To measure changes in employee perceptions of their managers and firm after media coverage of tax avoidance, the researchers matched the news reports with employee ratings data from Glassdoor, a leading website where current and former employees anonymously review companies.
But could these reviews be biased, given that it's generally people with the most extreme views who are more motivated to post their opinions?
“Glassdoor differentiates itself from traditional online review sites by providing users with incentives to review their employers through its 'Give-to-Get' model,” explains Professor Ng.
“Essentially, Glassdoor requires employees to provide employer ratings or other information such as compensation information before they can access information on the website. Through this model, Glassdoor aims to reduce bias in company reviews by incentivising a broader array of employees, and not just employees with extreme opinions, to post reviews.
“Recent evidence from other studies suggests that the 'Give-to-Get' model employed by Glassdoor helps to mitigate bias in company reviews. Moreover, Glassdoor has a host of measures to prevent users and employers from abusing the reviews system. These measures include user email verification and content moderation.”
Employee discontent
The study finds that employee ratings of S&P 500 senior managers and firms decrease following tax avoidance news – and that employee concern about taxes increases after their companies are reported in the news for tax avoidance.
Employees in well-performing firms react less negatively to news of their company's tax avoidance as compared with other employees.
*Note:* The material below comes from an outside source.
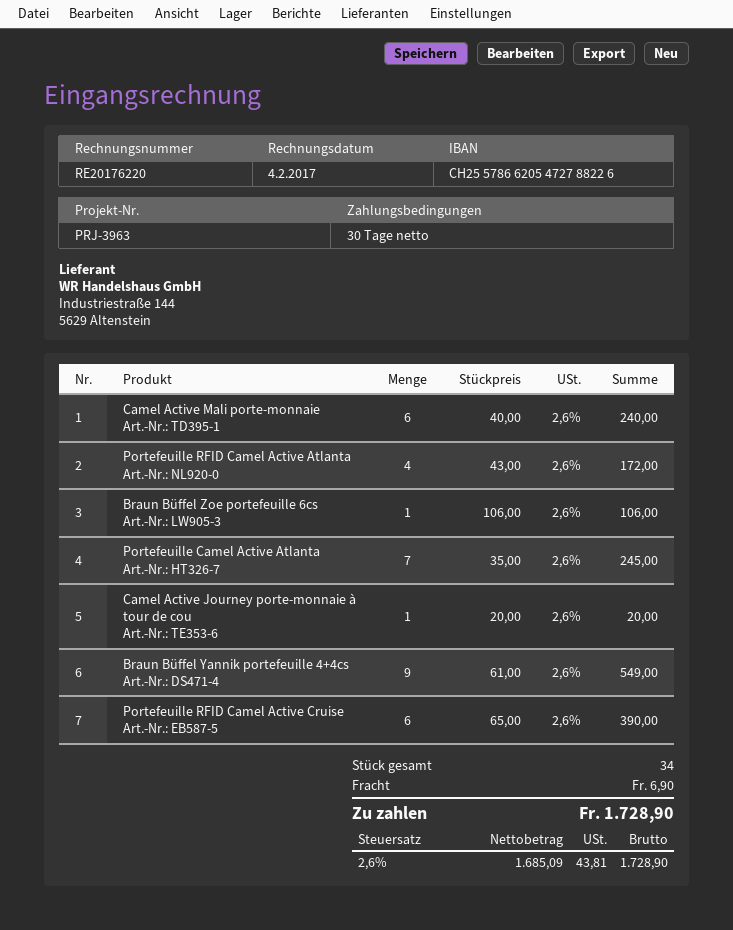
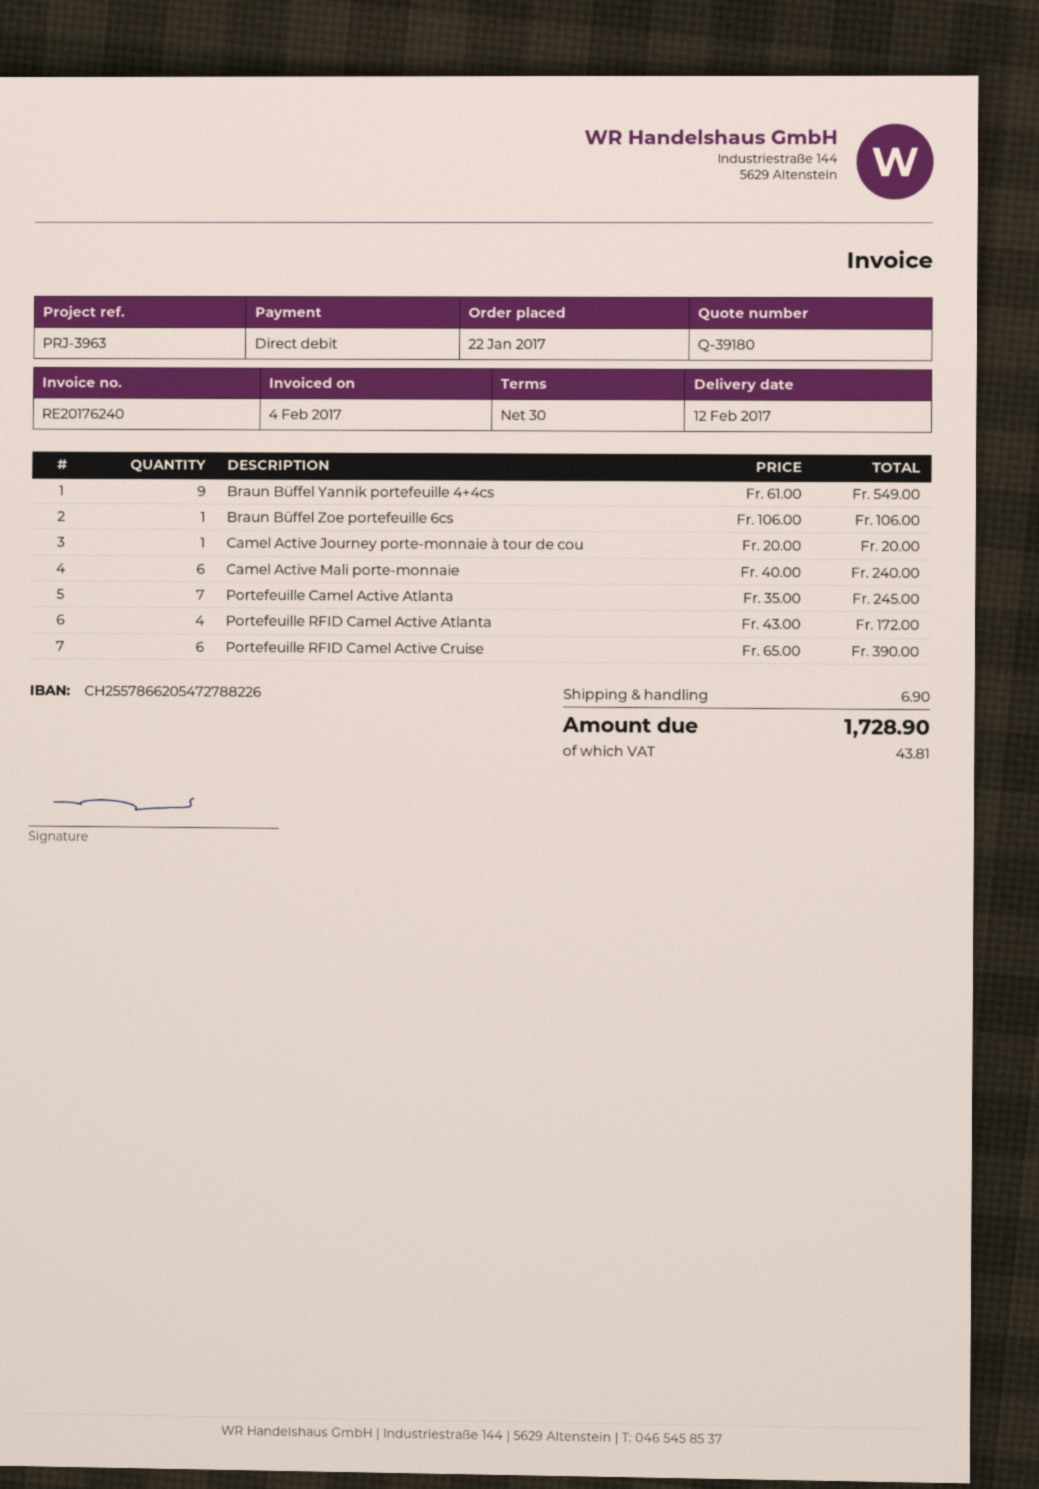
invoice number: RE20176220 -> RE20176240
Is this self-interest, or the power of success?
“It could be a combination of factors, but we do find results supporting the 'power of success' argument,” Professor Ng says.
“We think that strong company performance mitigates the negative employee reaction to tax avoidance news. Employees at well-performing companies likely have more secure jobs, higher pay and better job prospects as compared to other employees.”
In other results, employees in consumer-facing businesses were found to be particularly negative about their firm's tax minimisation.
“We think that consumer-facing businesses are more susceptible to being negatively perceived and penalised for being socially irresponsible,” Professor Ng says.
“As a result, employees of these businesses could expect to face a backlash from the news, and react more negatively to the news. Moreover, consumer-facing businesses likely employ more employees that do not understand the benefits of tax avoidance to the company (such as store clerks, or warehouse workers),” Professor Ng says.
Power of perceptions
The study accords with extant research that finds employees do not clearly benefit from a company's lower tax payments, which could be a key to their discontent.
And the researchers found evidence that the proportion of raters who approve of their CEO’s performance falls following tax avoidance news. This resonates with leadership literature which asserts that employees want to see their leaders as ethical people doing the right thing.
But either way, disgruntled employees can affect the bottom line.
“Employees are strategic assets to companies and their perceptions of their companies and senior managers can affect firm value and success,” Professor Ng notes.
“Negative employee perceptions resulting from tax avoidance news may adversely affect firm performance. Moreover, Glassdoor is an important source of information for prospective employees. A lower rating may hinder a company’s ability to attract talent.”
The researchers hope that by shedding light on employees’ negative reaction to tax avoidance news, companies will carefully consider the possible ramifications before engaging in tax avoidance activities. Professor Ng intends to continue working in this area.
“As employee wellbeing becomes the focus of company policies in the wake of the COVID pandemic, I am eager to explore how employee perceptions shape companies’ accounting and tax policies,” he says.